Early adult death rates spiked during COVID-19 and stayed high in 2023, driven by drug deaths and other health crises. Experts urge broad policy action to address worsening young adult health trends.

New research from the University of Minnesota and Boston University School of Public Health (BUSPH) reveals that death rates among adults aged 25 to 44 increased sharply during the COVID-19 pandemic and remain elevated beyond expected levels in the post-pandemic period.

This surge exacerbated a pre-existing upward trend in mortality for this age group, which began around 2010. By 2023, death rates for early adults were approximately 70% higher than they would have been if mortality rates had remained stable instead of rising over the past decade.

Drug-Related Deaths Lead Excess Mortality

The researchers analyzed death rates between 1999-2023. Published in JAMA Network Open, the study found:

  • For early adults, there was a large jump in the death rate between 2019 and 2021, which are considered the core pandemic years. In 2023, the death rate remained nearly 20 percent higher than in 2019.
  • Drug-related deaths are the single largest cause of 2023 excess mortality, compared with the mortality that would have been expected had earlier trends continued.
  • Other important contributing causes were a variety of natural causes, including cardiometabolic and nutritional causes, and a variety of other external causes, including transport deaths.

“The rise in opiate deaths has been devastating for Americans in early and middle adulthood,” said Elizabeth Wrigley-Field, lead author and an associate professor in the University of Minnesota College of Liberal Arts and Institute for Social Research and Data Innovation. “What we didn’t expect is how many different causes of death have really grown for these early adults. It’s drug and alcohol deaths, but it’s also car collisions, it’s circulatory and metabolic diseases—causes that are very different from each other. That tells us this isn’t one simple problem to fix, but something broader.”

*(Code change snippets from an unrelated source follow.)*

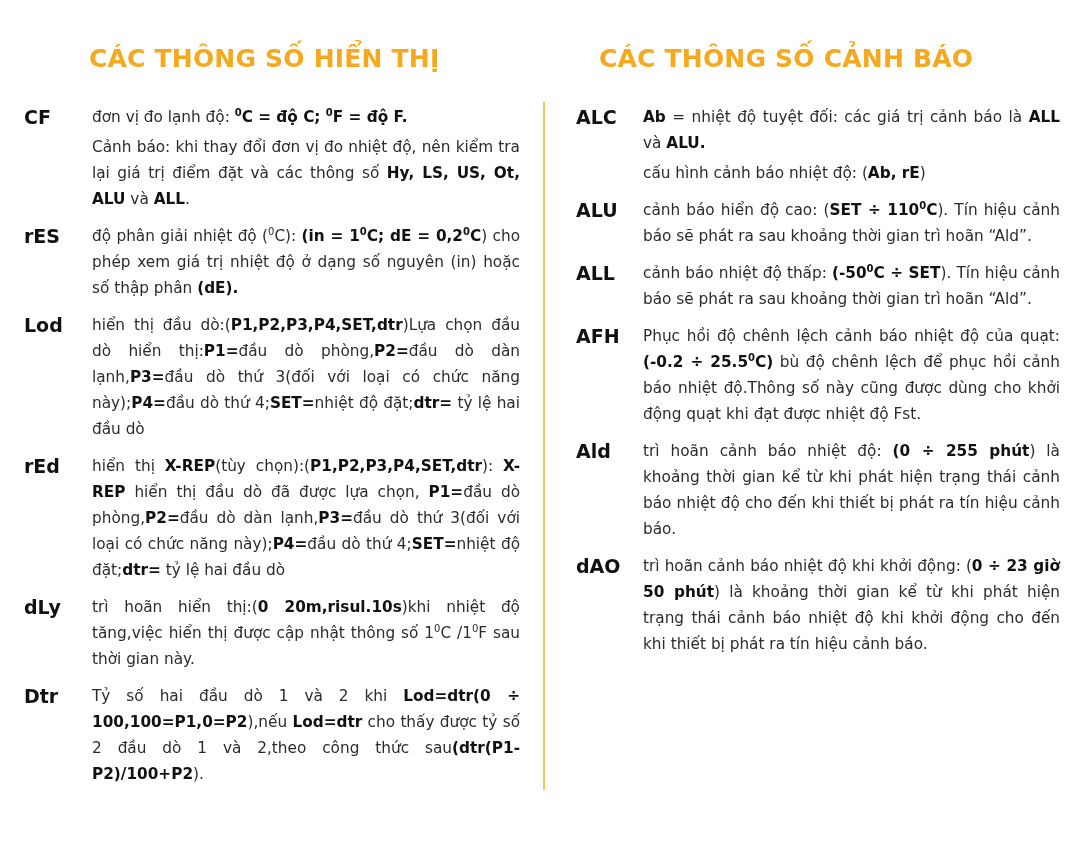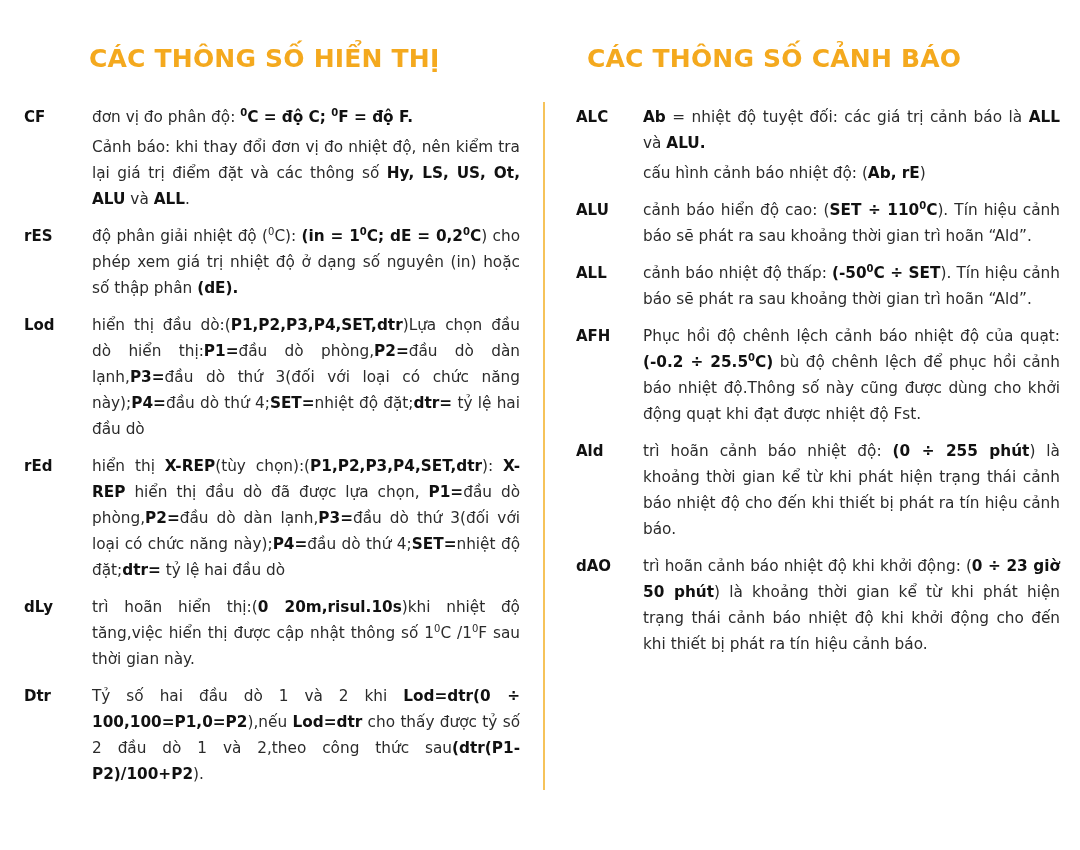"CÁC THÔNG SỐ CẢNH BÁO" .col-right .heading { left: 42px -> 54px }
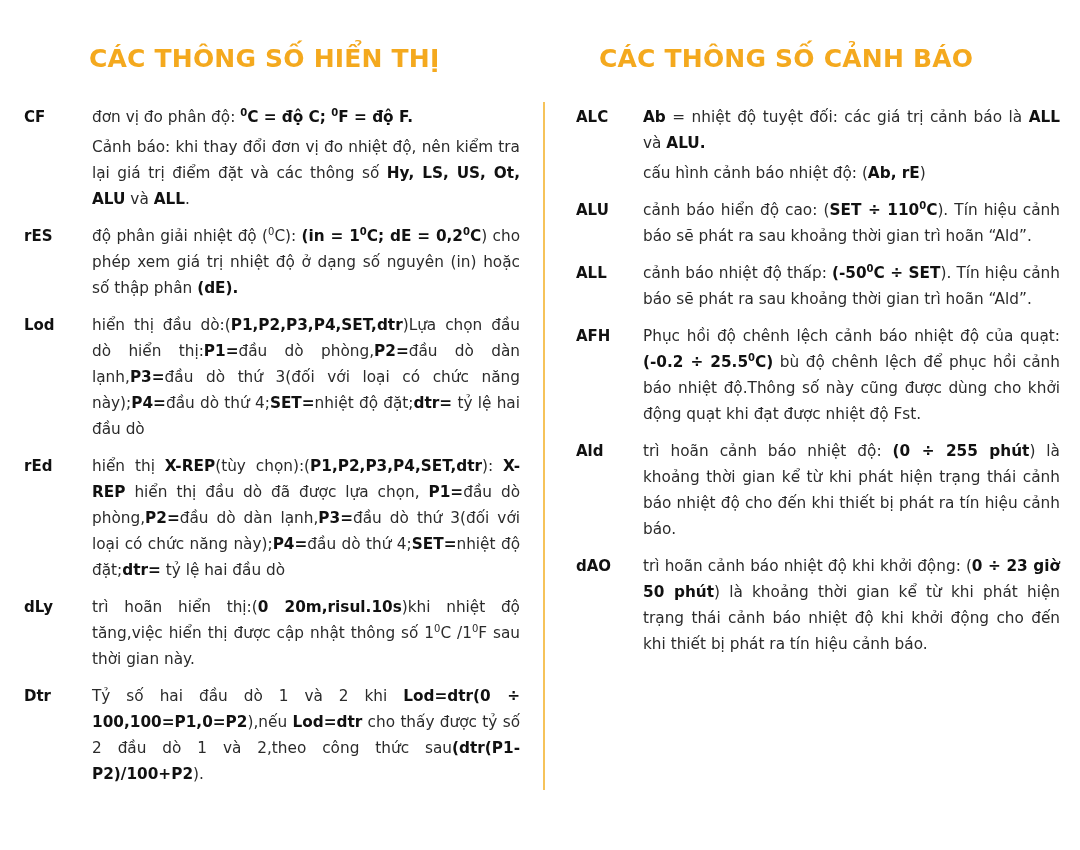"CF" .code { font-size: 15px -> 19px }
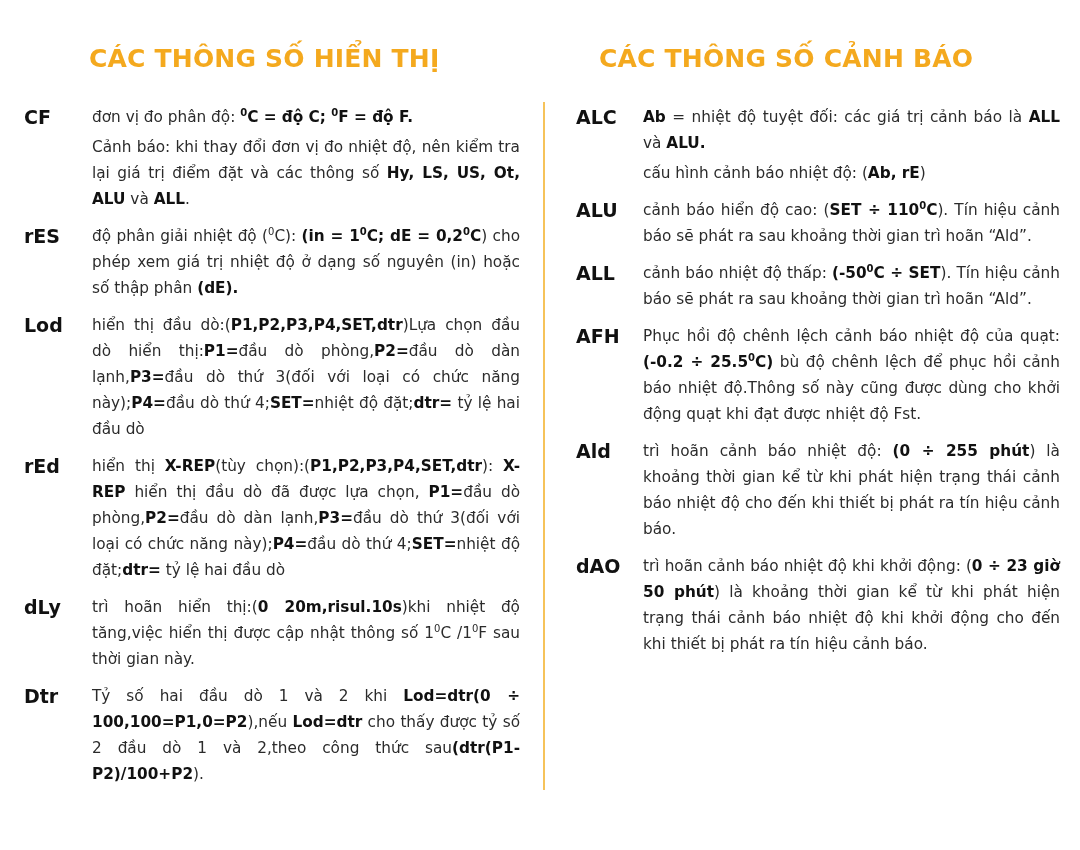"đơn vị đo phân độ:" span { text: phân -> lạnh }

“Our findings underscore the urgent need for comprehensive policies to address the structural factors driving worsening health among recent generations of young adults,” said study coauthor Andrew Stokes, associate professor of global health at BUSPH. “Solutions may include expanding access to nutritious foods, strengthening social services, and increasing regulation of industries that affect public health.”

Future research will explore the ongoing consequences of the COVID-19 pandemic and the trends that were already in place when it began.

Reference: “Mortality Trends Among Early Adults in the United States, 1999-2023” by Elizabeth Wrigley-Field, Rafeya V. Raquib, Kaitlyn M. Berry, Keeley J. Morris and Andrew C. Stokes, 31 January 2025, JAMA Network Open.
DOI: 10.1001/jamanetworkopen.2024.57538

Funding was provided by the Eunice Kennedy Shriver National Institute of Child Health and Human Development, the Robert Wood Johnson Foundation, the National Institute on Aging, the W.K. Kellogg Foundation and the Minnesota Population Center.